Оглядывал Мартынов комнату Матусенко, тяжелые шторы на окнах, круглые столики, китайскую ширму, диван и ковер и вспоминал прошлое, такое недавнее: сытая жизнь в уютных комнатах отцовского дома, который занят сейчас детским приютом.

И понял сейчас Мартынов, что идти ему некуда, что даже в политотделе он никого не застанет, что там теперь только пустые столы и голоногие уборщицы моют пыльный линолеум. Лег Мартынов на твердую свою постель, уткнул лицо в подушку, чтобы не видеть неряшливой своей комнаты.

Он опять вспоминал свою прошлую жизнь: не те последние годы, когда после революции политические убеждения по разным дорогам развели его с семьей, а давнишнее детство, игры в прятки в теплых комнатах, ласку матери, елку.

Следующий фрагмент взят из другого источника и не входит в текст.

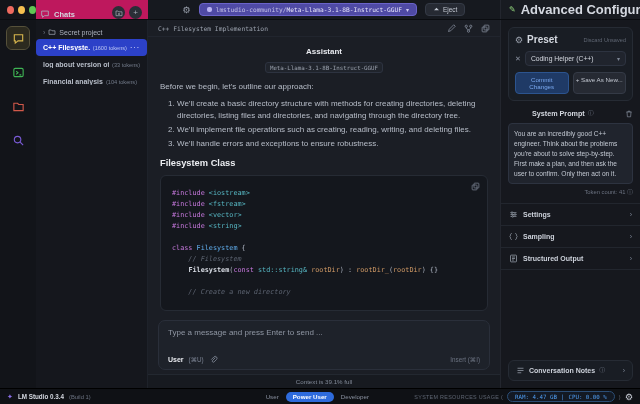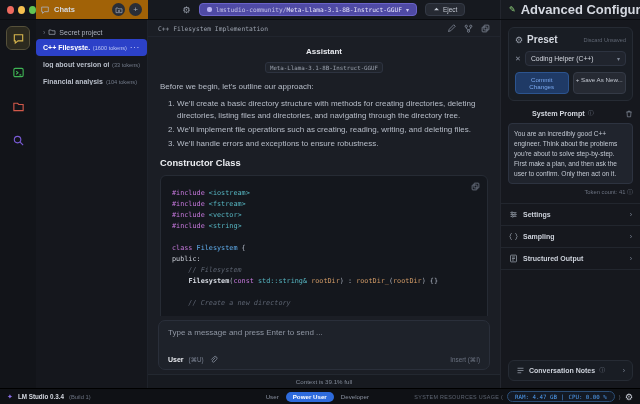--- a/index.html
+++ b/index.html
@@ -5,21 +5,21 @@
   * { margin:0; padding:0; box-sizing:border-box; }
   html,body { width:640px; height:404px; overflow:hidden; }
   body { font-family:"Liberation Sans","DejaVu Sans",sans-serif; background:#101217; color:#c9cdd6; }
   .app { width:640px; height:404px; display:flex; flex-direction:column; }
 
   
   .titlebar { height:20px; display:flex; align-items:stretch; background:#16191f; border-bottom:1px solid #0a0c10; flex:0 0 20px; }
   .traffic { width:36px; display:flex; align-items:center; gap:4px; padding-left:7px; background:#121419; }
   .traffic span { width:8px; height:8px; border-radius:50%; display:inline-block; }
   .tl-red{ background:#ee6a5f; } .tl-yellow{ background:#f5bf4f; } .tl-green{ background:#61c454; }
-  .sb-head { width:112px; display:flex; align-items:center; gap:4px; padding:0 6px 0 4px; background:#a16207; }
+  .sb-head { width:112px; display:flex; align-items:flex-end; gap:4px; padding:0 6px 0 4px; background:#be185d; }
   .sb-title { font-size:7.5px; font-weight:bold; color:#d4d8e0; }
   .round-btn { width:13px; height:13px; border-radius:50%; background:#2a2e37; color:#aab0bc; display:flex; align-items:center; justify-content:center; font-size:8px; line-height:1; }
   .sb-spacer { flex:1; }
   .chat-top { flex:1; display:flex; align-items:center; justify-content:center; gap:8px; background:#16191f; position:relative; }
   .gear-glyph { color:#9aa1ad; font-size:9px; }
   .model-pill { display:flex; align-items:center; gap:4px; background:#4f4aa5; border:1px solid #6a63c9; border-radius:4px; padding:2px 7px; max-width:220px; }
   .model-dot { width:5px; height:5px; border-radius:2px; background:#b9b3f2; flex:0 0 auto; }
   .model-pill .txt { font-family:"DejaVu Sans Mono",monospace; font-size:6.2px; color:#e6e4fa; white-space:nowrap; }
   .model-pill .prefix { opacity:.75; }
   .model-pill .chev { font-size:6px; color:#cfcbf2; }
@@ -238,36 +238,35 @@
           <span class="who">Assistant</span>
           <span class="assist-badge">Meta-Llama-3.1-8B-Instruct-GGUF</span>
         </div>
         <div class="msg">
           <p>Before we begin, let's outline our approach:</p>
           <ol>
             <li>We'll create a basic directory structure with methods for creating directories, deleting directories, listing files and directories, and navigating through the directory tree.</li>
             <li>We'll implement file operations such as creating, reading, writing, and deleting files.</li>
             <li>We'll handle errors and exceptions to ensure robustness.</li>
           </ol>
-          <h3>Constructor Class</h3>
+          <h3>Filesystem Class</h3>
           <div class="codeblock">
             <span class="copy">
               <svg class="ic" width="9" height="9" viewBox="0 0 12 12">
                   <rect x="4" y="1.5" width="6.5" height="6.5" rx="1" fill="none" stroke="#7c8494"></rect>
                   <rect x="1.5" y="4" width="6.5" height="6.5" rx="1" fill="none" stroke="#7c8494"></rect>
                 </svg>
             </span>
             <div>
                 <div class="cl"><span class="tok-pp">#include</span><span class="tok-pl"> </span><span class="tok-str">&lt;iostream&gt;</span></div>
                 <div class="cl"><span class="tok-pp">#include</span><span class="tok-pl"> </span><span class="tok-str">&lt;fstream&gt;</span></div>
                 <div class="cl"><span class="tok-pp">#include</span><span class="tok-pl"> </span><span class="tok-str">&lt;vector&gt;</span></div>
                 <div class="cl"><span class="tok-pp">#include</span><span class="tok-pl"> </span><span class="tok-str">&lt;string&gt;</span></div>
                 <div class="cl">&nbsp;</div>
                 <div class="cl"><span class="tok-kw">class</span><span class="tok-pl"> </span><span class="tok-cls">Filesystem</span><span class="tok-pl"> {</span></div>
-                <div class="cl"><span class="tok-kw2">public:</span></div>
                 <div class="cl"><span class="tok-cm">    // Filesystem</span></div>
                 <div class="cl"><span class="tok-pl">    </span><span class="tok-me">Filesystem</span><span class="tok-pl">(</span><span class="tok-kw">const</span><span class="tok-pl"> </span><span class="tok-type">std::string&amp;</span><span class="tok-pl"> </span><span class="tok-arg">rootDir</span><span class="tok-pl">) : </span><span class="tok-arg">rootDir_</span><span class="tok-pl">(</span><span class="tok-arg">rootDir</span><span class="tok-pl">) {}</span></div>
                 <div class="cl">&nbsp;</div>
                 <div class="cl"><span class="tok-cm">    // Create a new directory</span></div>
               </div>
           </div>
         </div>
       </div>
 
       <div class="inputbox">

И он достал из-под подушки синюю вязаную фуфайку — единственное, что у него осталось от дома, фуфайку, в которой, позвякивая коньками, бегал на каток, — ведь там, на катке, он познакомился с Надей…

Накинув шинель, Мартынов вышел на улицу.

Совсем стемнело; показались немногие звезды, и хоть было свежо, но на эту ночь весна осталась в городе; открытые лужи, не затянутые льдом, поблескивали живой рябью; в темных канавах журчали ручьи.

Мартынов шел быстро и не думал теперь ни о чем, но слушал сразу все: и журчанье ручьев, и капанье воды с крыши, и шорох голых сучьев, и гудки паровозов со станции. Все эти звуки теперь покрывались одним низким и рокочущим гулом: ревела сирена электрической станции. Но Мартынов продолжал беспечно наслаждаться этой живой музыкой. На улице пусто и безлюдно, спокойны маленькие домики, и только у красноармейского клуба навстречу Мартынову попался человек в накинутой наспех шинели. Сошелся вплотную с Мартыновым, пристально взглянул в его лицо… Узнали друг друга — встречались на партийных собраниях.